Para se garantir um trabalho organizado e consistente sugerimos alguns procedimentos que deverão ser observados:

I     - Livro para Atas;
II    - Livro para registro dos termos de Posse e Compromisso, dos membros eleitos para a Diretoria e Conselho Fiscal; 
III   - Livro Caixa;
IV  - Livro de Tombo.
a)     Esses livros devem ter Termo de Abertura e de Encerramento. A lavratura do termo de Encerramento só deverá ser procedida, quando do término do livro. 
b)    Os livros deverão ser enumerados de acordo com a especificidade de cada um. 
c)     As assinaturas da documentação, quando feitas pelo Presidente, só deverão receber o carimbo de Presidente e nunca o carimbo de Diretor do Estabelecimento de ensino. 
d)    O Caixa Escolar, deve ter um arquivo individual dos da unidade escolar, só para a documentação da entidade, inclusive com pastas de correspondências expedidas, recebidas, planos, relatórios, prestação de contas, livros, dentre outros. 
e)     Observar o prazo de validade do CNPJ, e quando vencido a mais de dois meses, entrar em contato com o Setor Contábil do Fundo Estadual de Educação.
f)     Cumprir rigorosamente os prazos determinados pelo Governo Federal, na entrega de Declaração de Imposto de Renda Pessoa Jurídica – IRPJ, Relação Anual de Informações Sociais – RAIS, Prestação de Contas, Cadastro da Caixa Escolar para o recebimento de recursos do PDDE, dentre outros. 
g)    Ler e observar cuidadosamente, se possível com toda Diretoria, Conselho Fiscal e demais membros da Escola que achar importante, todas as orientações necessárias ao conhecimento da comunidade escolar.
h)     Publicar todo recurso recebido pela escola. 
i)      Apresentar a comunidade escolar, todas as prestações de contas dos recursos recebidos e aplicados.
A Contabilidade - é a ciência que estuda e controla o patrimônio das entidades,
mediante o registro, a demonstração expositiva e a interpretação dos fatos nele ocorridos, com o fim de oferecer informações sobre sua composição e suas variações, bem como sobre o resultado econômico decorrente da gestão da riqueza patrimonial (FRANCO, 1976, p. 15).

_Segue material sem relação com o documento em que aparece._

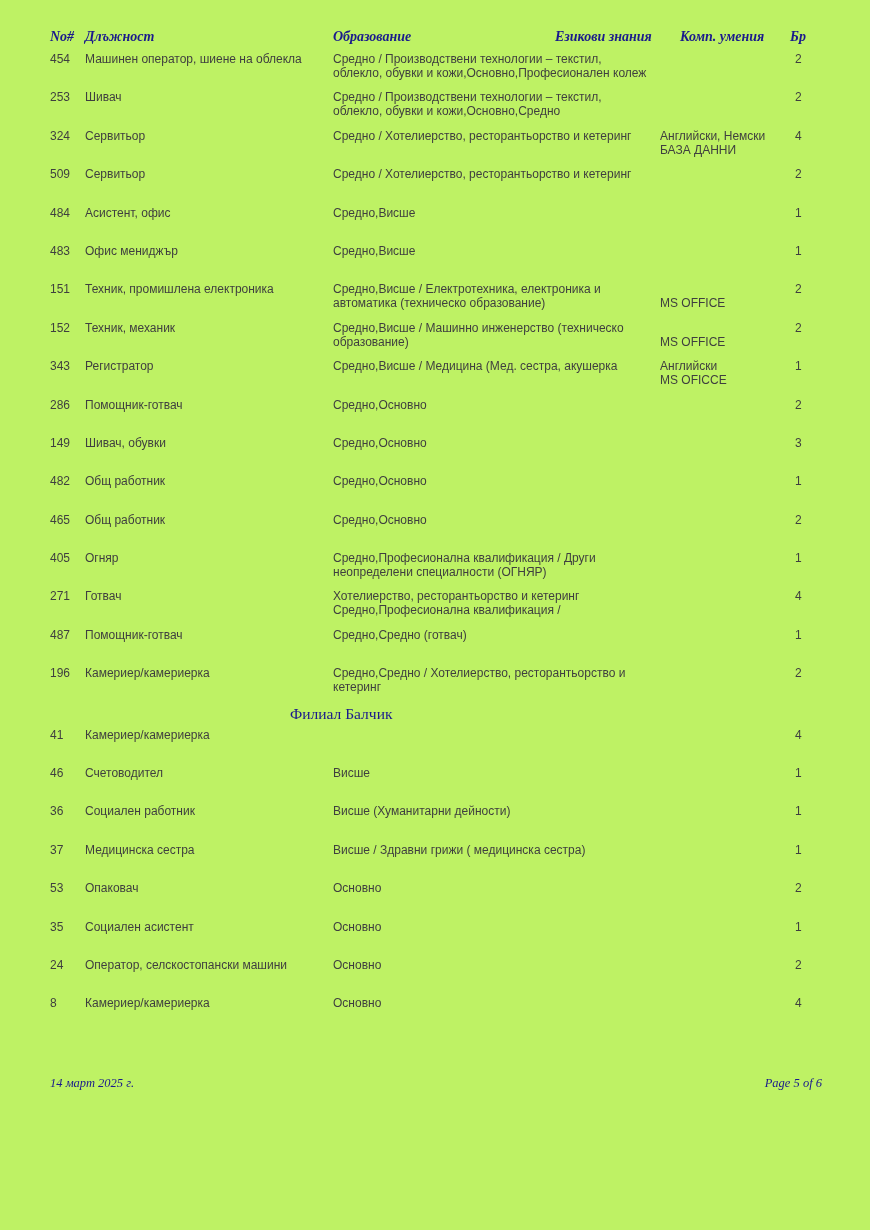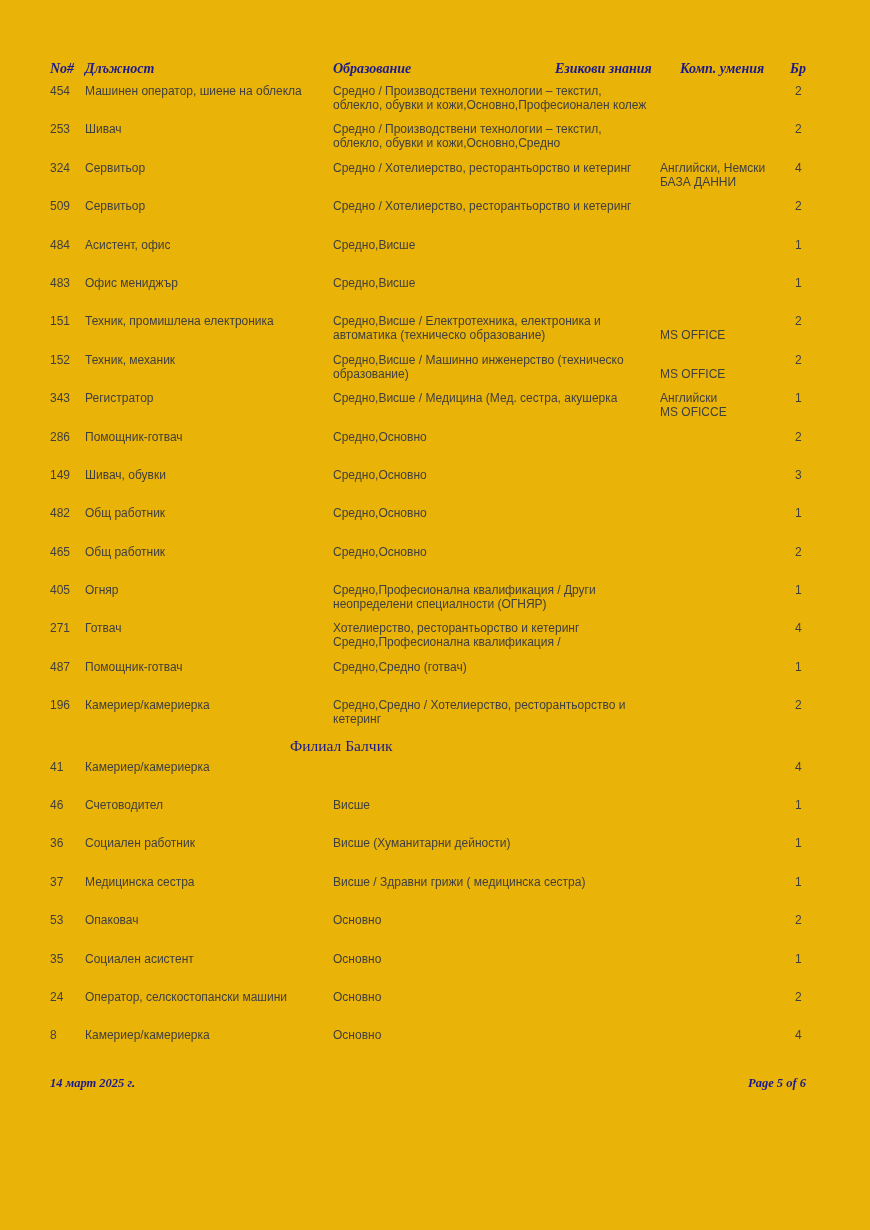"No#" .page { background: #eab308 -> #bef264; padding-top: 60px -> 28px }
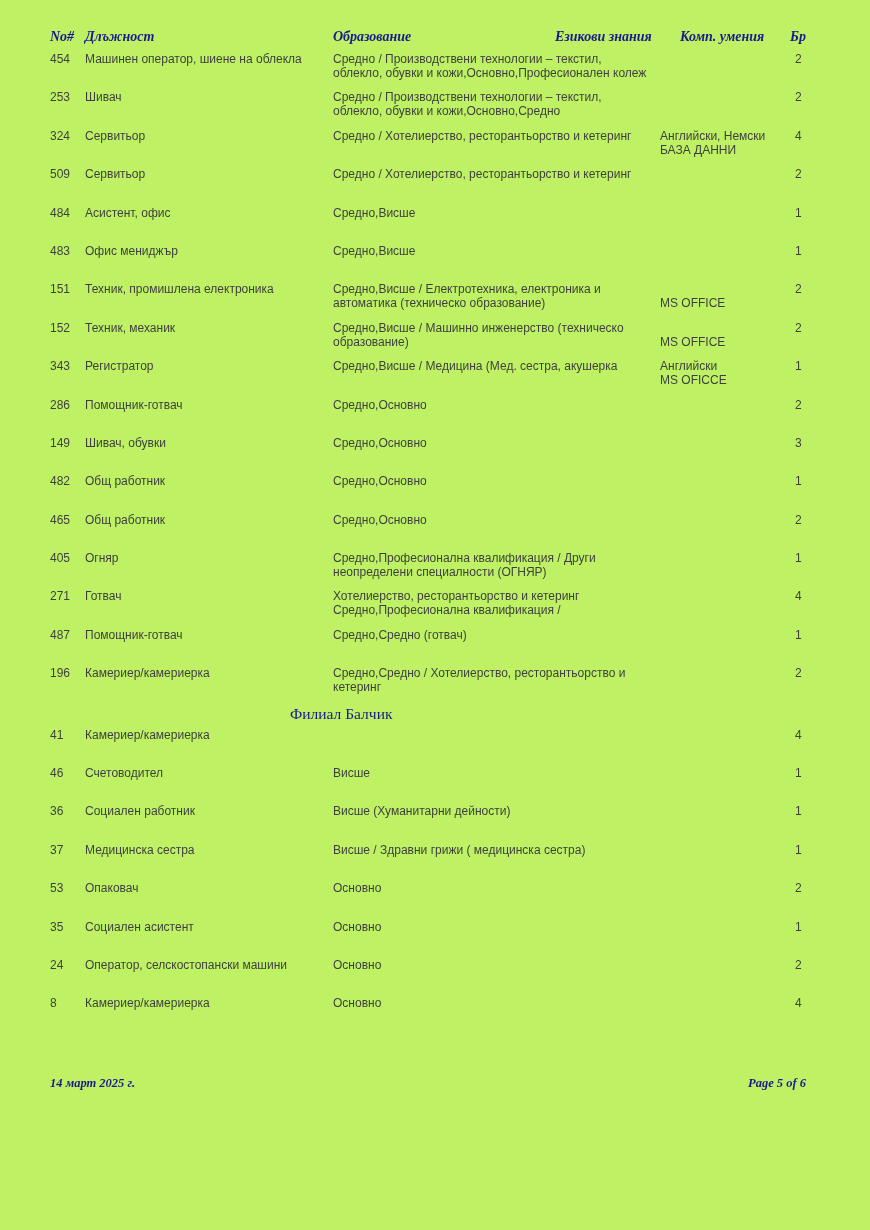"14 март 2025 г." .footer { font-weight: bold -> normal; right: 64px -> 48px }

FASE 6 – AVALIAÇÃO / AÇÕES PELAS DIRED

Início: Dezembro de 2016                                  Término: Dezembro de 2016

6.1 – PARTICIPANTES

Diretor da escola, Coordenador Pedagógico, Suporte Pedagógico e Equipe Docente.

6.2 - OBJETIVO


Estruturar a avaliação do Planejamento desenvolvido no ano de 2016 destacando as ações propostas: 

I - Elaborar um relatório descritivo sobre as ações executadas por temática; 

II - Identificar os avanços e entraves em cada ação; 

III - Acrescentar dados estatísticos em cada ação (quadro, tabela e gráficos).

REFERÊNCIAS:

LEI COMPLEMENTAR Nº 290, DE 16 DE FEVEREIRO DE 2005. Dispõe sobre a democratização da gestão escolar no âmbito da rede pública estadual de ensino do Rio Grande do Norte.

BRASIL. Ministério da Educação. Fortalecimento dos Conselheiros Escolares. Disponível em www.conselheiroescolar.virtual.ufc.br

RIO GRANDE DO NORTE. Secretaria Estadual de Educação. Fundo Estadual de Educação – Assessoria Técnica e de Planejamento. Manual de orientações aos caixas escolares.